Der zähe Regierungswechsel in der Republik Moldova wurde heute von einem entscheidenden Schritt des bisher amtierenden moldauischen Staatspräsidenten begleitet


Nachdem es zunächst so aussah, als würden die Kommunisten Moldovas die Bildung einer neuen Regierung und entsprechende Verhandlungen blockieren, scheint der Weg jetzt frei: Vladimir Voronin gab bekannt, seinen Posten als moldauischer Präsident aufzugeben und in die parlamentarische Opposition zu wechseln. Ob das Amt des Staatspräsidenten ihm überhaupt noch zustand, war juristisch umstritten. Vor der eigenen Partei verlautbarte er heute:

„In meiner Eigenschaft als Parteivorsitzender beabsichtige ich nicht, in diesem für die Heimat und für die Partei kritischen Moment, weiterhin in einer doch sehr fraglichen und uneindeutigen Situation als amtierender Präsident zu bleiben. Weder habe ich die moralische noch die politische Basis zur formalen Ausübung dieser hohen Staatsfunktion. Ich lehne den Weg vehement ab, auf den die [anderen Parteien, Anm.d.V.] unser Land führen wollen. Daher wechsle ich ins Parlament und übernehme die Eigenschaft als Abgeordneter, um zusammen mit der Partei, zusammen mit der Fraktion zu sein. Ich werde mit Ihnen an der vordersten Frontline dabei sein.“ (Zitiert und übersetzt von hier)
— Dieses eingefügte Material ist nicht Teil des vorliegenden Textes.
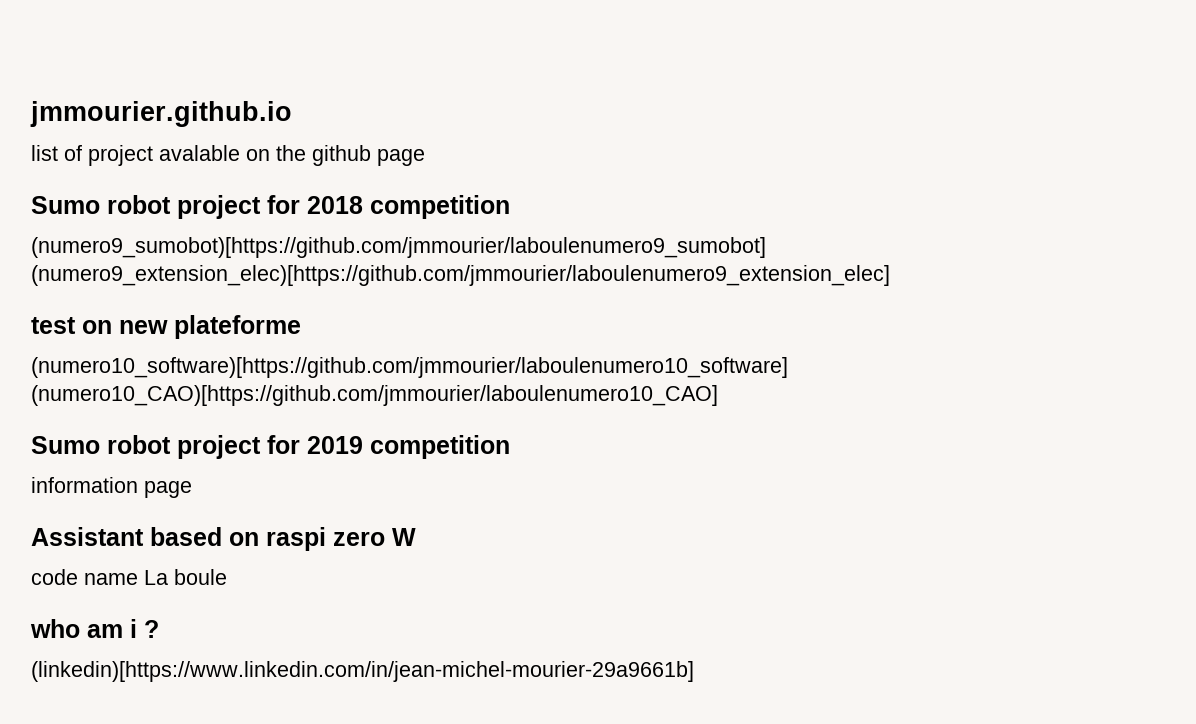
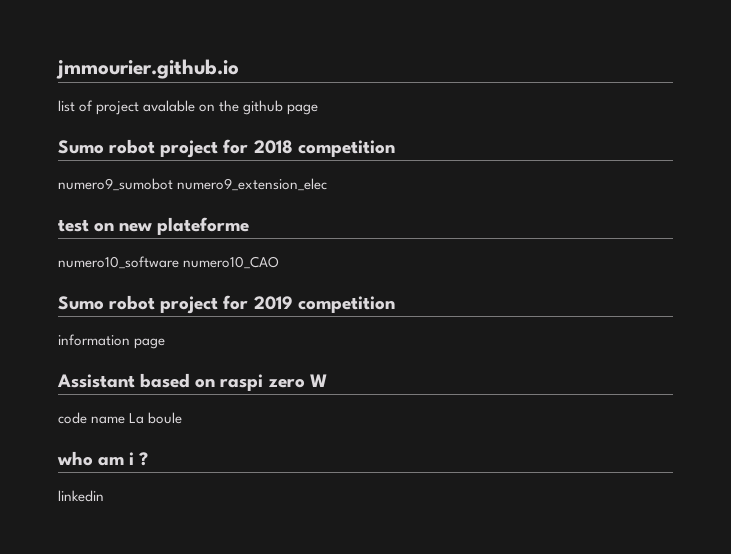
[31,237,766,258] [31,265,890,286] (numero9_sumobot)[https://github.com/jmmourier/laboulenumero9_sumobot] (numero9_extension_elec)[https://github.com/jmmourier/laboulenumero9_extension_elec] -> [58,178,328,191] numero9_sumobot numero9_extension_elec
[31,357,788,378] [31,385,718,406] (numero10_software)[https://github.com/jmmourier/laboulenumero10_software] (numero10_CAO)[https://github.com/jmmourier/laboulenumero10_CAO] -> [58,256,280,269] numero10_software numero10_CAO
[31,661,694,682] (linkedin)[https://www.linkedin.com/in/jean-michel-mourier-29a9661b] -> [58,490,104,502] linkedin

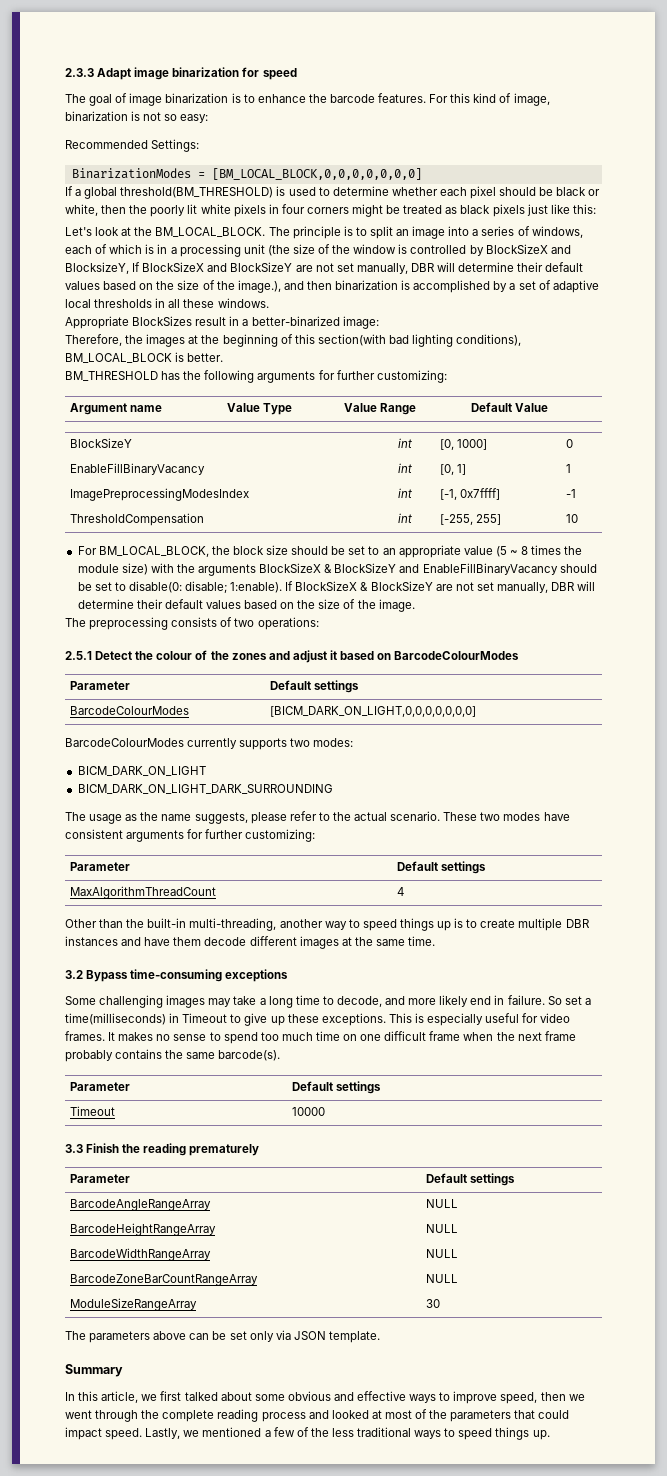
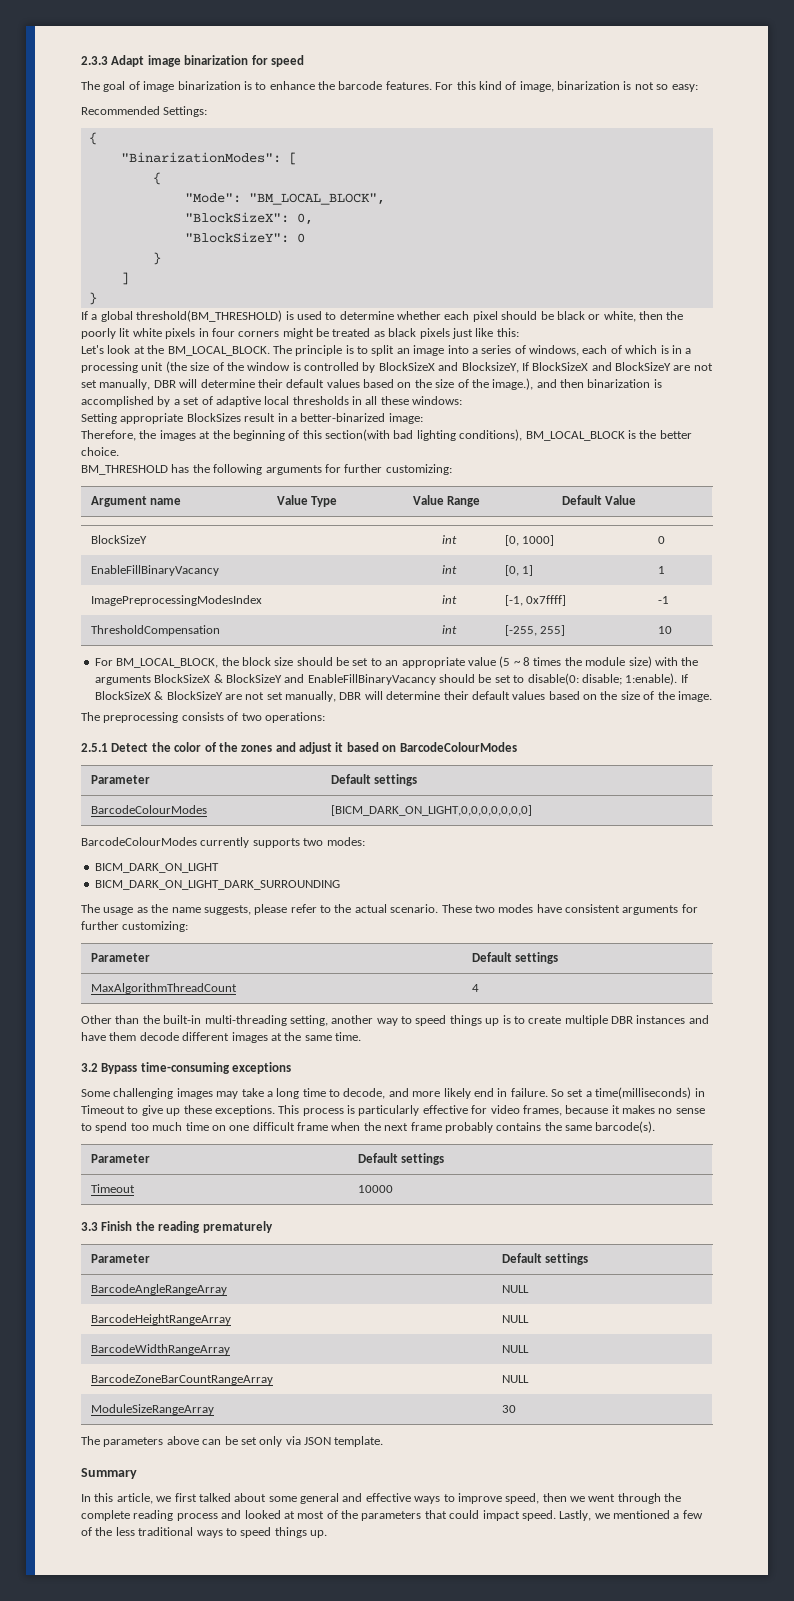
[71,168,422,180] BinarizationModes = [BM_LOCAL_BLOCK,0,0,0,0,0,0,0] -> [88,132,97,145] [120,152,297,165] [152,172,161,185] [184,193,385,205] [184,212,313,225] [184,232,305,243] [152,252,161,265] [120,272,129,285] [88,292,97,305] { // "BinarizationModes": [ // { // "Mode": "BM_LOCAL_BLOCK", // "BlockSizeX": 0, // "BlockSizeY": 0 // } // ] // }
[217,298,269,308] [65,316,129,329] windows. // Appropriate -> [412,396,463,405] [81,413,184,424] windows: // Setting appropriate
[187,353,224,362] better. -> [639,430,692,439] [81,447,119,456] the better choice.
[156,651,193,660] colour -> [174,742,202,752] color
[189,918,277,931] multi-threading, -> [204,1015,328,1026] multi-threading setting,
[414,1013,571,1026] [65,1031,116,1041] is especially useful for video frames. It -> [302,1105,620,1116] process is particularly effective for video frames, because it
[287,1391,331,1401] obvious -> [300,1493,339,1504] general

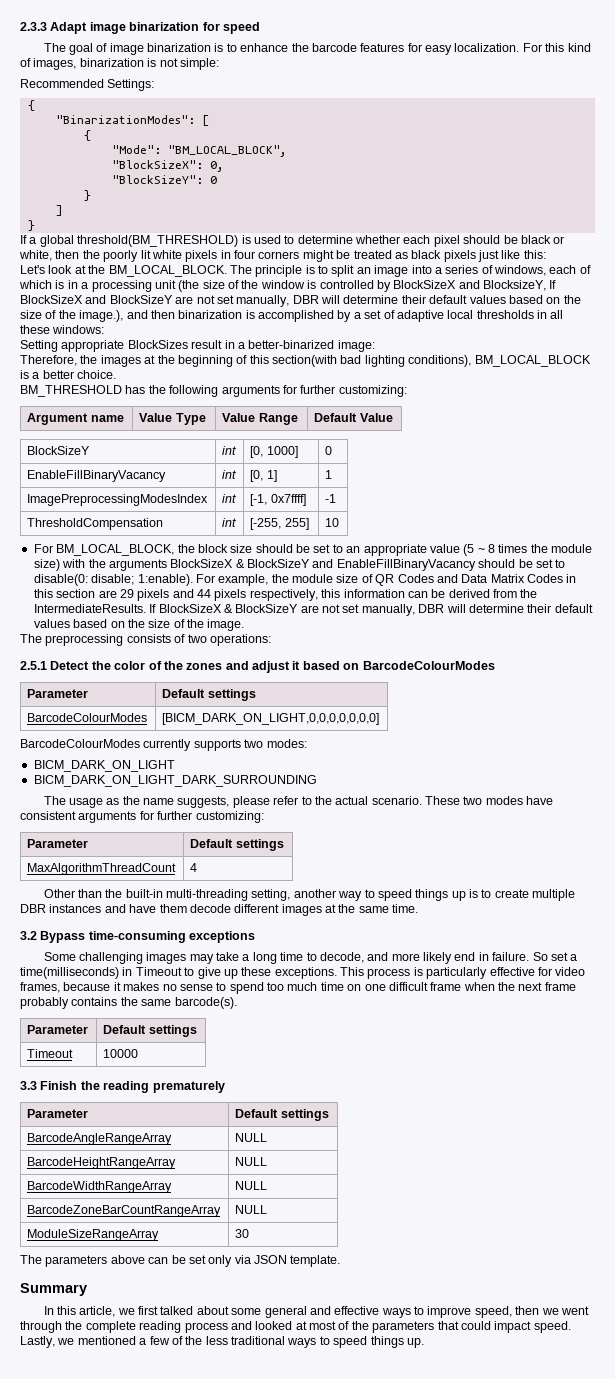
[385,81,432,90] features. -> [360,43,520,55] features for easy localization.
[519,81,554,92] image, -> [33,58,77,70] images,
[656,84,698,92] so easy: -> [179,58,219,70] simple:
[639,430,657,439] the -> [32,372,40,379] a
(678, 679) none -> [195,574,577,586] [33,589,538,601] [33,604,146,613] For example, the module size of QR Codes and Data Matrix Codes in this section are 29 pixels and 44 pixels respectively, this information can be derived from the IntermediateResults.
Eine andere Entscheidung blieb Vladimir Voronin ja ohnehin nicht, zumal die Zeit und die Opposition bereits Druck ausübten. Nun hat er diesen Moment wenigstens noch für eine kleine moralische Theatervorstellung genutzt.

Derweil steht die Europa-Allianz der ehemaligen Oppositionsparteien in den Startlöchern. Die Regierungsbildung sollte zwar formal kein Problem werden, nur für die Präsidentenwahl fehlen den Nicht-Kommunisten ausreichend Stimmen im Parlament. Außerdem blockierte und boykottierte die kommunistische Fraktion in den letzten Tagen Parlamentssitzungen. Der erste Schritt zur Institutionalisierung der neuen Kräfteverhältnisse ist aber getan, indem mit Vlad Filat (sorry) Mihai Ghimpu ein nicht unumstrittener liberaldemokratischer Politiker zum neuen Parlamentspräsidenten gewählt wurde.